REQUIRED WORK.
For the entries below, repeat exactly each line starting with the one that contains "[499,732,538,744] <12% ->" and going on through the one that contains "[382,974,405,987] for ->", and no others.
___ RECORDED INFORMATION
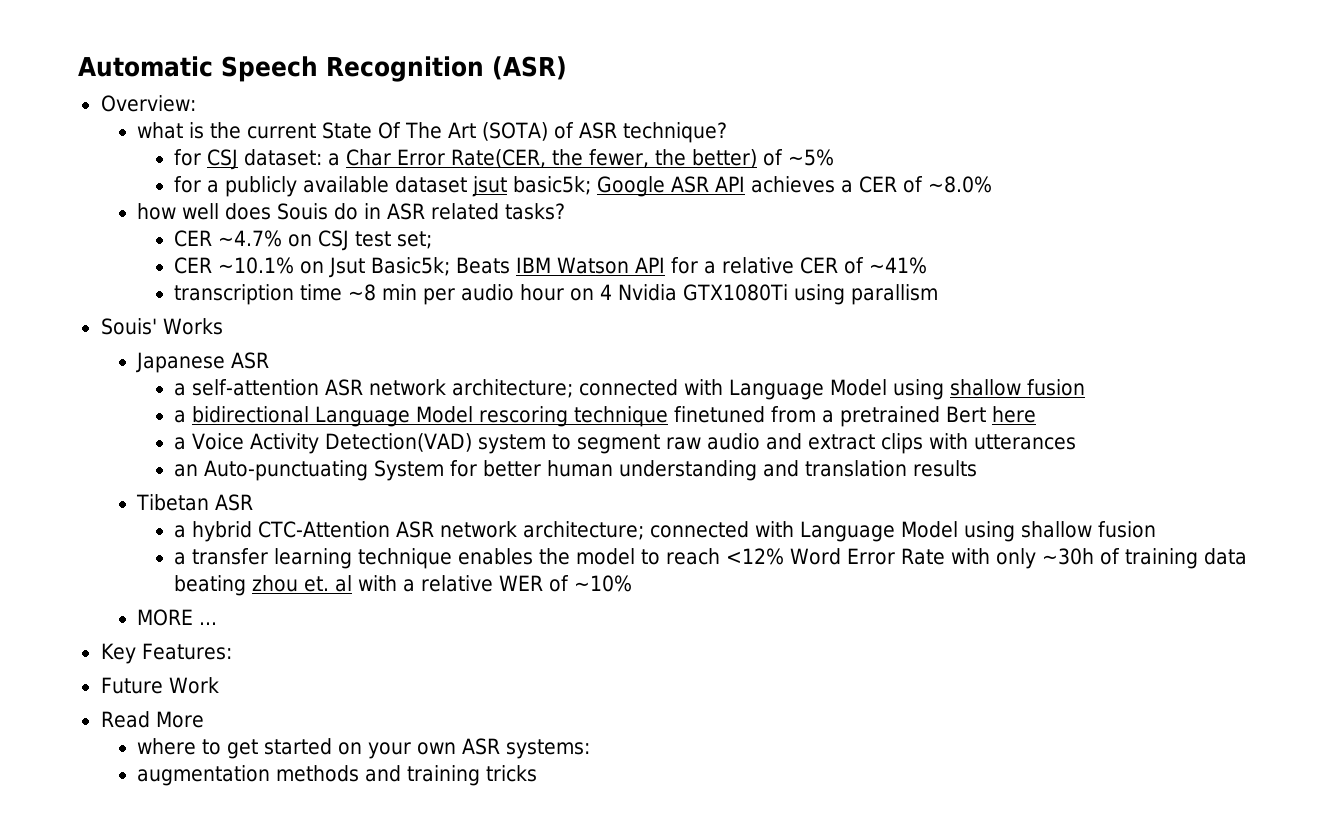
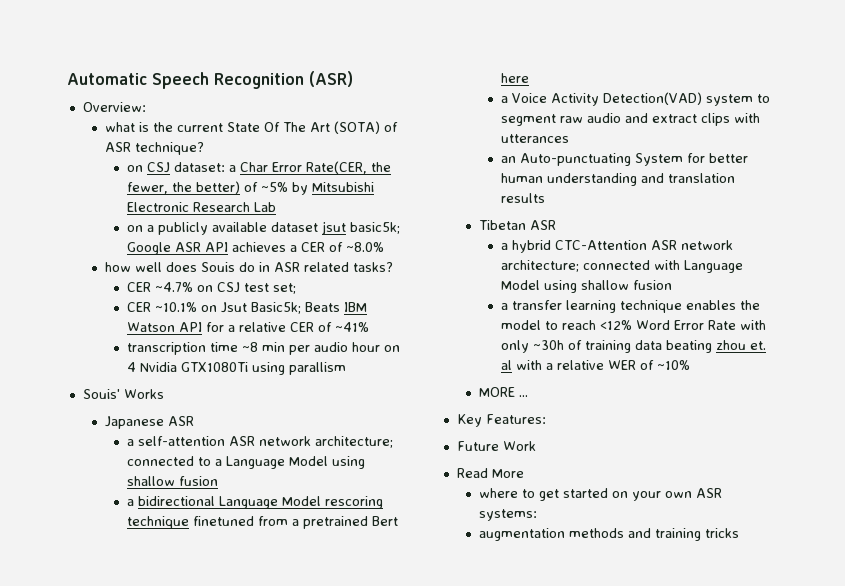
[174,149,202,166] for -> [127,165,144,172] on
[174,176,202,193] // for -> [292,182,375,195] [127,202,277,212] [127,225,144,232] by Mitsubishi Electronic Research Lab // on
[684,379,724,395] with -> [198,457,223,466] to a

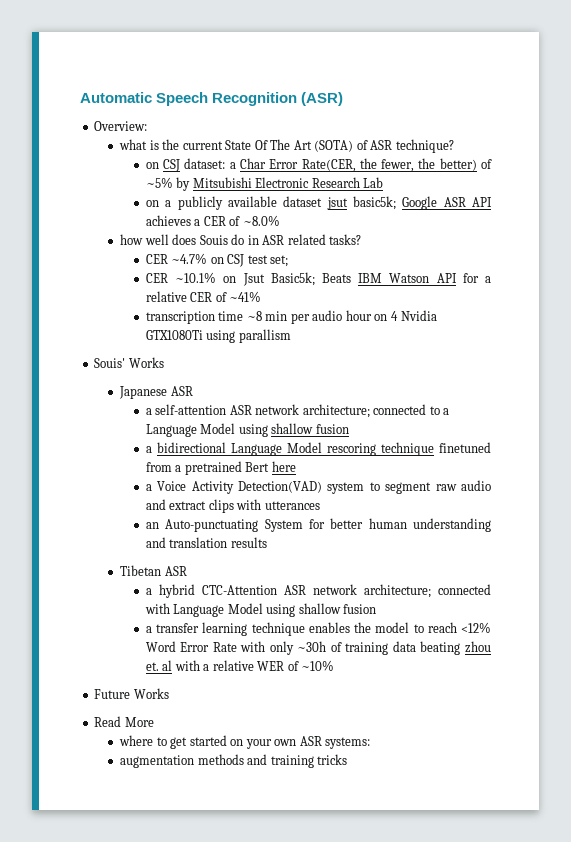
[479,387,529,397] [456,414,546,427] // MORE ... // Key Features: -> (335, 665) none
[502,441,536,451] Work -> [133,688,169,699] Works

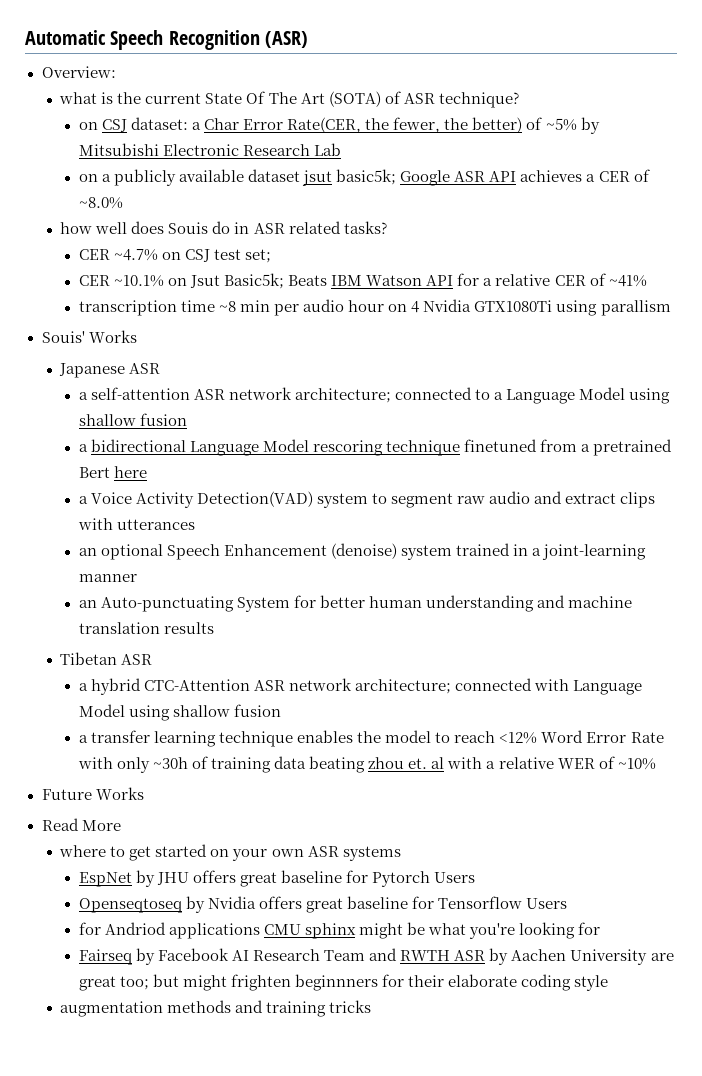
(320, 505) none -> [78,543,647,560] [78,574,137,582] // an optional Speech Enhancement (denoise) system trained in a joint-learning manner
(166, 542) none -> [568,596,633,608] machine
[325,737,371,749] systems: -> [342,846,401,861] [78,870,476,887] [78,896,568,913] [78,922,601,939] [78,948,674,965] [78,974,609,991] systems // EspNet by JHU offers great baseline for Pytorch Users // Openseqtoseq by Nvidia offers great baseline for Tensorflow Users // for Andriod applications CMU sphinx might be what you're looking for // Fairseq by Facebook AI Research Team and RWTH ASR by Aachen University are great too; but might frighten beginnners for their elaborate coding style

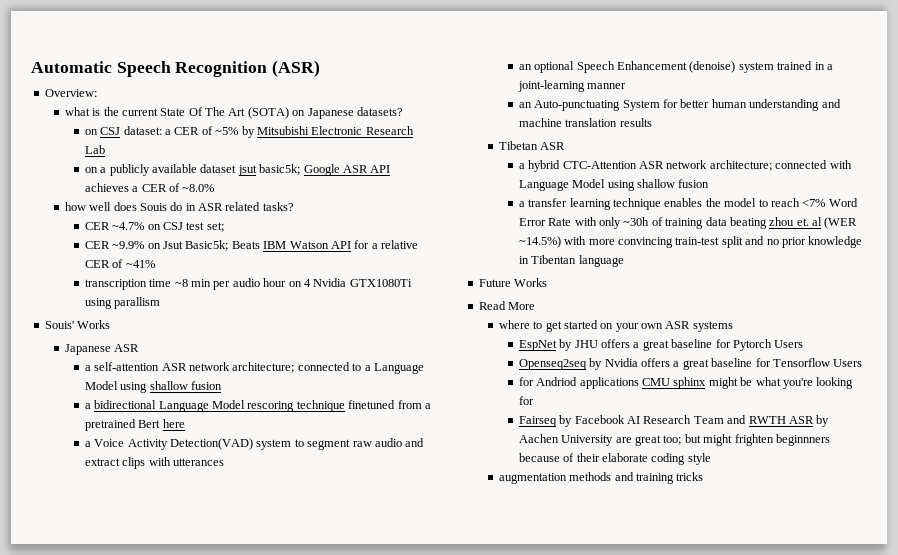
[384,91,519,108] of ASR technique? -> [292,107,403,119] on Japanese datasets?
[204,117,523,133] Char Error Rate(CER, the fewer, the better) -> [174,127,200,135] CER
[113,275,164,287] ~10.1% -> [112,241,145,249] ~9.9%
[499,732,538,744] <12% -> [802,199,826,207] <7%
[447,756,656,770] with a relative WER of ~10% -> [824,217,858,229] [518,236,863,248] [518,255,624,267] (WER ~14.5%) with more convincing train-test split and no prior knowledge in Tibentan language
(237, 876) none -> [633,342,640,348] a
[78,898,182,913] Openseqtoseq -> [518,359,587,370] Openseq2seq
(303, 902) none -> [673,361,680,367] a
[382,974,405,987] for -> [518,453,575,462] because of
______
___ RECORDED INFORMATION
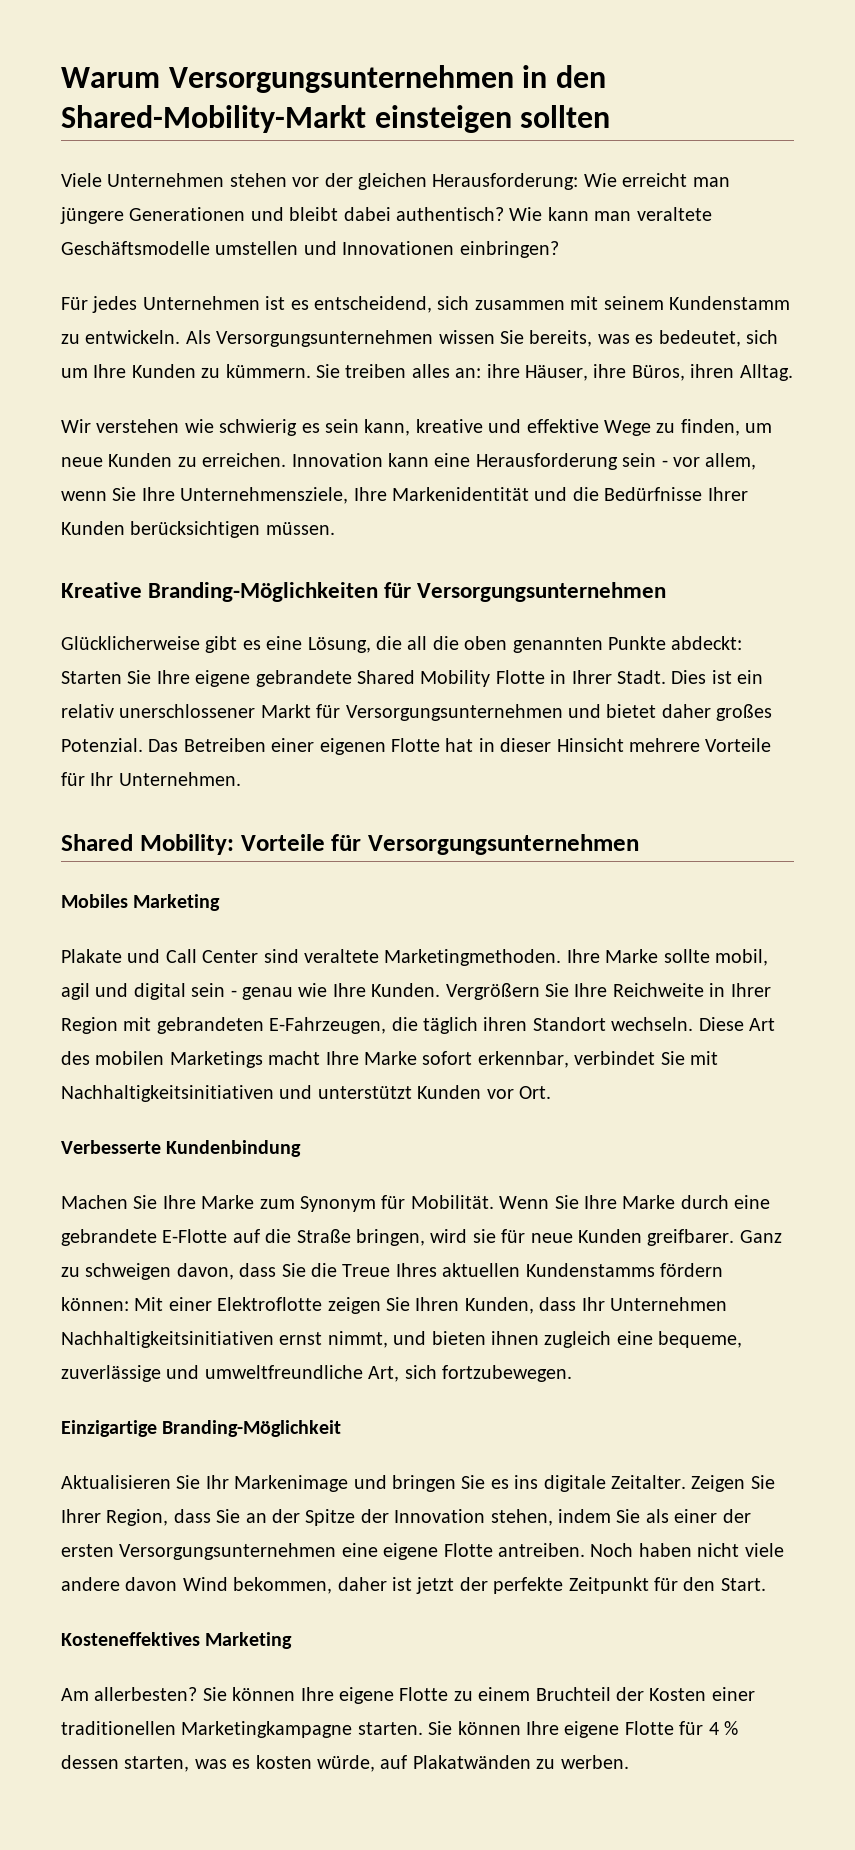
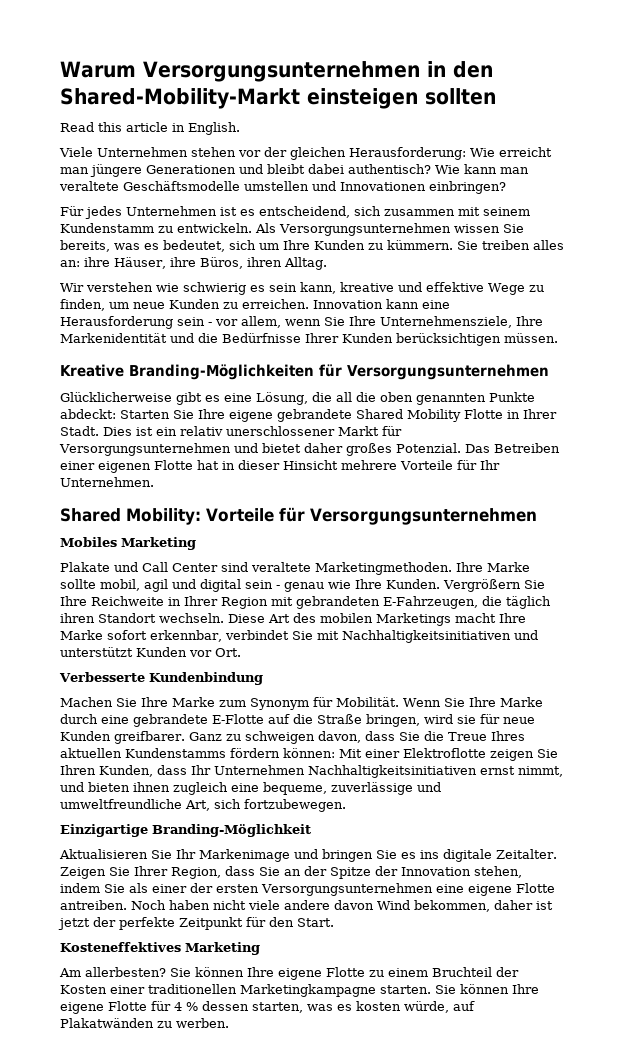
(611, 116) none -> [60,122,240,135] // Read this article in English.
______
REPLY TO THE EXERCISE.
[499,732,538,744] <12% -> [802,199,826,207] <7%
[447,756,656,770] with a relative WER of ~10% -> [824,217,858,229] [518,236,863,248] [518,255,624,267] (WER ~14.5%) with more convincing train-test split and no prior knowledge in Tibentan language
(237, 876) none -> [633,342,640,348] a
[78,898,182,913] Openseqtoseq -> [518,359,587,370] Openseq2seq
(303, 902) none -> [673,361,680,367] a
[382,974,405,987] for -> [518,453,575,462] because of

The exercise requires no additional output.